Here is more of the measured and thoughtful ruling at a point in which the judge is preempting the “activist court” charge:
Rather, this case came to us as the result of the activism of an ill-informed faction on a school board, aided by a national public interest law firm eager to find a constitutional test case on ID, who in combination drove the Board to adopt an imprudent and ultimately unconstitutional policy. The breathtaking inanity of the Board’s decision is evident when considered against the factual backdrop which has now been fully revealed through this trial.
Honestly, if I had ever used the words “ill-informed” or “breathtaking inanity” in any of my graduate papers to describe an opposing point of view, I would have been chastised severely as letting colloquialisms and personal hobbyhorses get in the way of serious critique. Is this language worthy of a serious opinion?
And to say that the factual backdrop has been “fully revealed” is just nonsense. The judge had an agenda and his ruling makes that abundantly clear.

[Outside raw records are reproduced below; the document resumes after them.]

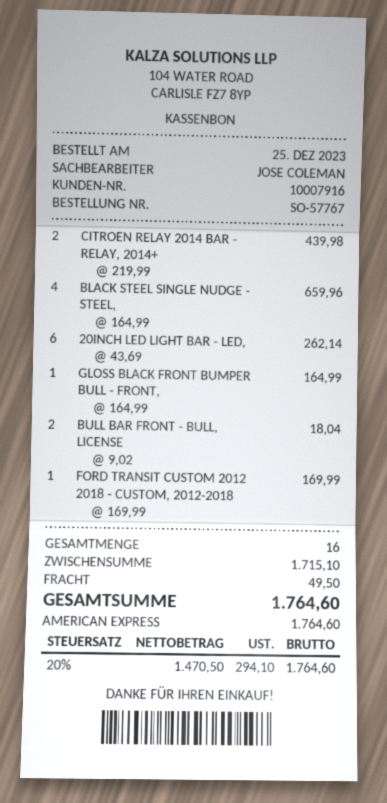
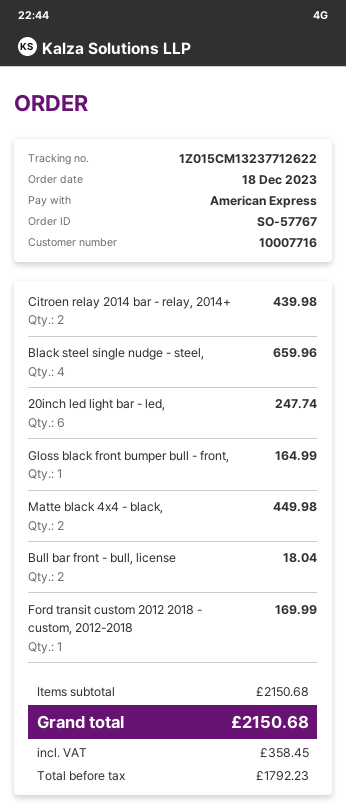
order date: 2023-12-25 -> 2023-12-18
customer number: 10007916 -> 10007716
20INCH LED LIGHT BAR - LED,: 6 for 262.14 -> 6 for 247.74
Matte black 4x4 - black,: none -> 2 for 449.98
subtotal: 1715.10 -> 2150.68
shipping: 49.50 -> none
net: 1470.50 -> 1792.23
tax: 294.10 -> 358.45
total: 1764.60 -> 2150.68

To put a fine point on that accusation, the judge went on to declare that teachers simply can not critique the theory of evolution in the classroom. For what must be the umpteenth time on this blog, are we comfortable with a single, state-mandated position forced on students and teachers in any field of education? The judge’s words:
To preserve the separation of church and state mandated by the Establishment Clause of the First Amendment to the United States Constitution, and Art. I, § 3 of the Pennsylvania Constitution, we will enter an order permanently enjoining Defendants from maintaining the ID Policy in any school within the Dover Area School District, from requiring teachers to denigrate or disparage the scientific theory of evolution, and from requiring teachers to refer to a religious, alternative theory known as ID.